Anos mais tarde, ao falar sobre o primeiro encontro que teve com Barnes, Edison afirmou: “Ele ficou parado diante de mim, parecendo um mendigo qualquer, mas havia algo em sua expressão que me deu a impressão de que ele estava determinado a conseguir aquilo que havia se proposto”.

Esse trecho do livro de Napoleon Hill é inspirador. Atrevo-me a dizer que o que impressionou Edison em relação a Barnes, além do objetivo bem definido, foi o brilho no olhar, tenho certeza! Não estava lá, certamente, mas posso imaginar. Quando arriscamos todo o nosso futuro em algo, quando nada nos impede de ir em frente, não há como não dar certo!

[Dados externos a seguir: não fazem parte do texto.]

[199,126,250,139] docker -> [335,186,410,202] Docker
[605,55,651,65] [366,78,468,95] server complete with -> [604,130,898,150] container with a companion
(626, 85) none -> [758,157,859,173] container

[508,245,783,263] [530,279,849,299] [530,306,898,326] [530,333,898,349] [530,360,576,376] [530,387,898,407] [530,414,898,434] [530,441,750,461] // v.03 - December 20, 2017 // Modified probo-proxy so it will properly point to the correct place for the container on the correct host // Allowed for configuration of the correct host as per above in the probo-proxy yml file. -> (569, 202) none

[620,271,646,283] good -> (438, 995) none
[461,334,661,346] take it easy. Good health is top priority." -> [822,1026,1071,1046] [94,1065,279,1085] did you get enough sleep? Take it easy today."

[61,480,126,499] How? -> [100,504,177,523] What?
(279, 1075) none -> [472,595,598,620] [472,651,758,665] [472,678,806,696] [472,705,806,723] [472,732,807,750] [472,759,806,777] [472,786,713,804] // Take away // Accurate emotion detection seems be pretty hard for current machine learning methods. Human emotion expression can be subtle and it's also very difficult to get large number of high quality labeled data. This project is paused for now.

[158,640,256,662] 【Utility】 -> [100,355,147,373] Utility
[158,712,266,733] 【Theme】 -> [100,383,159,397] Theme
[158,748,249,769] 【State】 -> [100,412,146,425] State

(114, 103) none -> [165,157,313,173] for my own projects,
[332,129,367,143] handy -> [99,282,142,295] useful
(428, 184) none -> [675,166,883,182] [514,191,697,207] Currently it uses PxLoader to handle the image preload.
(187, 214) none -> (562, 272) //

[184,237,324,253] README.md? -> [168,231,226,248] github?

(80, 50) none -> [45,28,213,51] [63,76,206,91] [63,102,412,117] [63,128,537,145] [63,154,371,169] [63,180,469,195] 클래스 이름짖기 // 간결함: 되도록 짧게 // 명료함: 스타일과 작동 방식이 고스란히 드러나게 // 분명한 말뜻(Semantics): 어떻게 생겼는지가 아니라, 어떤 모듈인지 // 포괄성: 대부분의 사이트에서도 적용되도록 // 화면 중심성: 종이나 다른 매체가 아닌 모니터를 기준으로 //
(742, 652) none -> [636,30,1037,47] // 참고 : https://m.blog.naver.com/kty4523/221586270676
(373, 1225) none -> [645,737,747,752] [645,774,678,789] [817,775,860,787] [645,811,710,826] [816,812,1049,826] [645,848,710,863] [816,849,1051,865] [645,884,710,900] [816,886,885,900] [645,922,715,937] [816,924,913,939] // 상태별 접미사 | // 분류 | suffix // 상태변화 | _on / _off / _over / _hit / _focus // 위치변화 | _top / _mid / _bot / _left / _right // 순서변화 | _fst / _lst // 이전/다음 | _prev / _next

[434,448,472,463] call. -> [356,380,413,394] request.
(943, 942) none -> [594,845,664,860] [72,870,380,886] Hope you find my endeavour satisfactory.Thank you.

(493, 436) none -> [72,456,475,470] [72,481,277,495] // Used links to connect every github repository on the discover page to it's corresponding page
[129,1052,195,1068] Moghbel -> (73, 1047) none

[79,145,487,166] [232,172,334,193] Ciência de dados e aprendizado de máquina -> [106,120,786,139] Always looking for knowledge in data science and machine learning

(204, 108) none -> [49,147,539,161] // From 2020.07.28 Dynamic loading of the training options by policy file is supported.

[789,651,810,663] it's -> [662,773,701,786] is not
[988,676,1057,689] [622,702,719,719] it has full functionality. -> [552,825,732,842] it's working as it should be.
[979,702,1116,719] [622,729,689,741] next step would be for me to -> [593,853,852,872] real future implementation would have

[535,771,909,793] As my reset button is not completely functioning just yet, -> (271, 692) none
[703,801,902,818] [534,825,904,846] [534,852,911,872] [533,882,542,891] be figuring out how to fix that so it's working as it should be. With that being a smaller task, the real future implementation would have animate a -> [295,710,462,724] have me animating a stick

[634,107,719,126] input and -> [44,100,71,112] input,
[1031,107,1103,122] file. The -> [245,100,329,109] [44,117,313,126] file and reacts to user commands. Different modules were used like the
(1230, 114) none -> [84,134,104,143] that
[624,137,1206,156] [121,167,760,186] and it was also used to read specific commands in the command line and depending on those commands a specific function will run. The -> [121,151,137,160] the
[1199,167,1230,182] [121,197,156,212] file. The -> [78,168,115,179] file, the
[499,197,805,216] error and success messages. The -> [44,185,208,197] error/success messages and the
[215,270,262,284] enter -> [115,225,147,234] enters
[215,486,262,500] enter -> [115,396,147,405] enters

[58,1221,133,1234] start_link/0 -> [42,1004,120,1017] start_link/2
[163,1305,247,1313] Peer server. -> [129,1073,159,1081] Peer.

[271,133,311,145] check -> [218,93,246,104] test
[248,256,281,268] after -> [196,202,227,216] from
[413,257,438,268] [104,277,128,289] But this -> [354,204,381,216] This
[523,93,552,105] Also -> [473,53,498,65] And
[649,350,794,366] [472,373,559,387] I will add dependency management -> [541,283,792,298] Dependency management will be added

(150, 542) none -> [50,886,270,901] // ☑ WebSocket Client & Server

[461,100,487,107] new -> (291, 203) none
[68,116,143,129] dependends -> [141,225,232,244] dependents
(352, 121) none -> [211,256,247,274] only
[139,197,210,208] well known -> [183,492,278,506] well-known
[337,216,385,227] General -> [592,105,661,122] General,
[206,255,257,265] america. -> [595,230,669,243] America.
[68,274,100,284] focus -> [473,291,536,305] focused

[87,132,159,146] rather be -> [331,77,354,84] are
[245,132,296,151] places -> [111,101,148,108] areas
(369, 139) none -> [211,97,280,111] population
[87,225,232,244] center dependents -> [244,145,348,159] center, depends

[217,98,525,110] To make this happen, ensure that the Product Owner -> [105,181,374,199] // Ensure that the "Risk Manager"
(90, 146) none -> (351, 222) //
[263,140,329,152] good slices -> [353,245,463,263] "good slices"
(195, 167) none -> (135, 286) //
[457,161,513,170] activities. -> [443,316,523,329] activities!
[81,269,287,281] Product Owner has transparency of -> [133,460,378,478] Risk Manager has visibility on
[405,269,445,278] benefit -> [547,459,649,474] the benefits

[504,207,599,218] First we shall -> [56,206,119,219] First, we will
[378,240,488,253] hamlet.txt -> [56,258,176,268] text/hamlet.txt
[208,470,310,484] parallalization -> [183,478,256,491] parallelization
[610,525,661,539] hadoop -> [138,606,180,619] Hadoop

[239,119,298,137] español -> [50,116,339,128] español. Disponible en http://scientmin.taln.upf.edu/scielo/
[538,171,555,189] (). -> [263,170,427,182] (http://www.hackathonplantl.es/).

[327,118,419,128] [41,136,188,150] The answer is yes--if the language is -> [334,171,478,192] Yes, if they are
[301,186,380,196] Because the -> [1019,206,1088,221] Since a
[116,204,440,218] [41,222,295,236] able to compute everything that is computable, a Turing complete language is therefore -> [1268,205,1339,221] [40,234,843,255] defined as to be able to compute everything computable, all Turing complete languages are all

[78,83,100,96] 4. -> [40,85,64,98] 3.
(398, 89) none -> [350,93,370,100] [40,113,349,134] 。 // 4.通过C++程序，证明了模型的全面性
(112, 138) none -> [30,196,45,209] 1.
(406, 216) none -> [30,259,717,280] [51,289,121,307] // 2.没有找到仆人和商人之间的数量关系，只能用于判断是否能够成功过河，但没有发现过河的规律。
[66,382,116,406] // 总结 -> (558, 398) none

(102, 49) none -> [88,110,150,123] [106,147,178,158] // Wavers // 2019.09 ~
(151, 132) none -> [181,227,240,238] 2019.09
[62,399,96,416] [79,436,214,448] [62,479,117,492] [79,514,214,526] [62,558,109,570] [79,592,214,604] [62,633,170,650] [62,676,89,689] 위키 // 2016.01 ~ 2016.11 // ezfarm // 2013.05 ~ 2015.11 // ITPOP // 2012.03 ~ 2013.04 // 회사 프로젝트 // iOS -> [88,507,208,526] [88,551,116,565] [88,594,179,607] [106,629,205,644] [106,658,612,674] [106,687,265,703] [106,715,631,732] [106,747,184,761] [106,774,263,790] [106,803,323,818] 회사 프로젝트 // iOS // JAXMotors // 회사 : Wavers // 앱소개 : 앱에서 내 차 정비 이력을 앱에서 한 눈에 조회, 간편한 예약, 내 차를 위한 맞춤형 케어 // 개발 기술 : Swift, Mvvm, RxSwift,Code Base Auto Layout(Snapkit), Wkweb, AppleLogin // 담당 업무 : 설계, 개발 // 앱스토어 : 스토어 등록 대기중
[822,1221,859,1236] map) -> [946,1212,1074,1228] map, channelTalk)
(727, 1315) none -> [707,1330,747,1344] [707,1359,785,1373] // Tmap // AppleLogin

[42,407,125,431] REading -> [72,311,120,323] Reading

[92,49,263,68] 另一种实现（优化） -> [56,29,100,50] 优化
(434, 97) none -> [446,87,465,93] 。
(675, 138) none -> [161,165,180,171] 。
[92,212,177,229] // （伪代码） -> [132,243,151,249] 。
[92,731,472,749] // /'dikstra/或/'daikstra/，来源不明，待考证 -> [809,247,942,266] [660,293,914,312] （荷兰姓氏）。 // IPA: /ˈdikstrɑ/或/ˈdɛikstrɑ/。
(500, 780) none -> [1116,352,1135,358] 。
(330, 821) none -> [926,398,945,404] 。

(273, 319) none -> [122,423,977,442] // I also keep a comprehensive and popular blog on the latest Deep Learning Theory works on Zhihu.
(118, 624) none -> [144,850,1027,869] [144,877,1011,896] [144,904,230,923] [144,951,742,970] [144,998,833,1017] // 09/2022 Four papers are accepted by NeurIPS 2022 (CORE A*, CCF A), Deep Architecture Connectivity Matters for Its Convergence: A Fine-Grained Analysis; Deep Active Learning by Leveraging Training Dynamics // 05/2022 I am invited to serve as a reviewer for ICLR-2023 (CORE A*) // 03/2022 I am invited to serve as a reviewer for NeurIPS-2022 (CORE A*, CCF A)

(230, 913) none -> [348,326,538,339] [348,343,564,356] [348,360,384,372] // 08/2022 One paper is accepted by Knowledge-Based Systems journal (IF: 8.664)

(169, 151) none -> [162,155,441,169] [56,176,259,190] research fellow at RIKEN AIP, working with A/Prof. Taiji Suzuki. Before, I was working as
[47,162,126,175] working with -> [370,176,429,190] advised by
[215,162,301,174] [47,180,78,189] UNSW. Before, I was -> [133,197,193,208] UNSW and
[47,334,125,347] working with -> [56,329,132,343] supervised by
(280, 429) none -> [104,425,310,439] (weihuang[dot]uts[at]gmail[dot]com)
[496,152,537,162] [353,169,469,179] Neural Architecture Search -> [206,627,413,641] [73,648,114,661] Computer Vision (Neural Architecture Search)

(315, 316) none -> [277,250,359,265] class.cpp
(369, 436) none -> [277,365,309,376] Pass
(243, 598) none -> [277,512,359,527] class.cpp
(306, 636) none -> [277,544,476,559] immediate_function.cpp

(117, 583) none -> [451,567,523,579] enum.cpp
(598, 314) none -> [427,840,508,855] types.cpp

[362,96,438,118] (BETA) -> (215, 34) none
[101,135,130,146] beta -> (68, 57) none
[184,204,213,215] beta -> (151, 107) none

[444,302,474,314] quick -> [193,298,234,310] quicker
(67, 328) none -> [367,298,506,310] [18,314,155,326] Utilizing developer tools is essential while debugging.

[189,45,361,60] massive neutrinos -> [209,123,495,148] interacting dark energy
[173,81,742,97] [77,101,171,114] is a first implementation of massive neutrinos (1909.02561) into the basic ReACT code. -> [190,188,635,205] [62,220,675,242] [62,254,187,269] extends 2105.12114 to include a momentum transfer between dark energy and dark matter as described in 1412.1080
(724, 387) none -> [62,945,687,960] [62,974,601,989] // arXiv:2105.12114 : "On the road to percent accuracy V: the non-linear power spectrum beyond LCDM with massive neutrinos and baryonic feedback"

E não pense que para Barnes foi fácil. Trabalhou com salário baixo, e só fazia no laboratório o que era considerado de menor importância para Edison, mas de muita relevância para Barnes, que levou muito tempo para ser sócio do inventor.

Meses se passaram, e ele continuava com o seu objetivo sempre em mente, determinado a preparar-se, aprendendo, observando. Certamente jamais passou pela mente de Barnes questionar suas convicções, mudar de ideia.

“Vim para entrar no negócio com Edison e vou realizar esse objetivo”, pensava Barnes.

Barnes tornou-se sócio de Thomas Edison e uma das grandes fortunas dos Estados Unidos na época.

Ele viu seu desejo materializar-se gradativamente. Barnes tinha iniciativa, determinação, persistência, atitude e um desejo ardente. Mais do que isso, tinha um objetivo principal bem definido.

E se tivesse Barnes deixado todo esse desejo ardente ser vencido pelos desafios?

Não deixe seus sonhos, metas ou objetivos guardados, amarelados, secos e esquecidos, tal qual a folha de plátano dentro do meu livro. É preciso ação e brilho no olhar.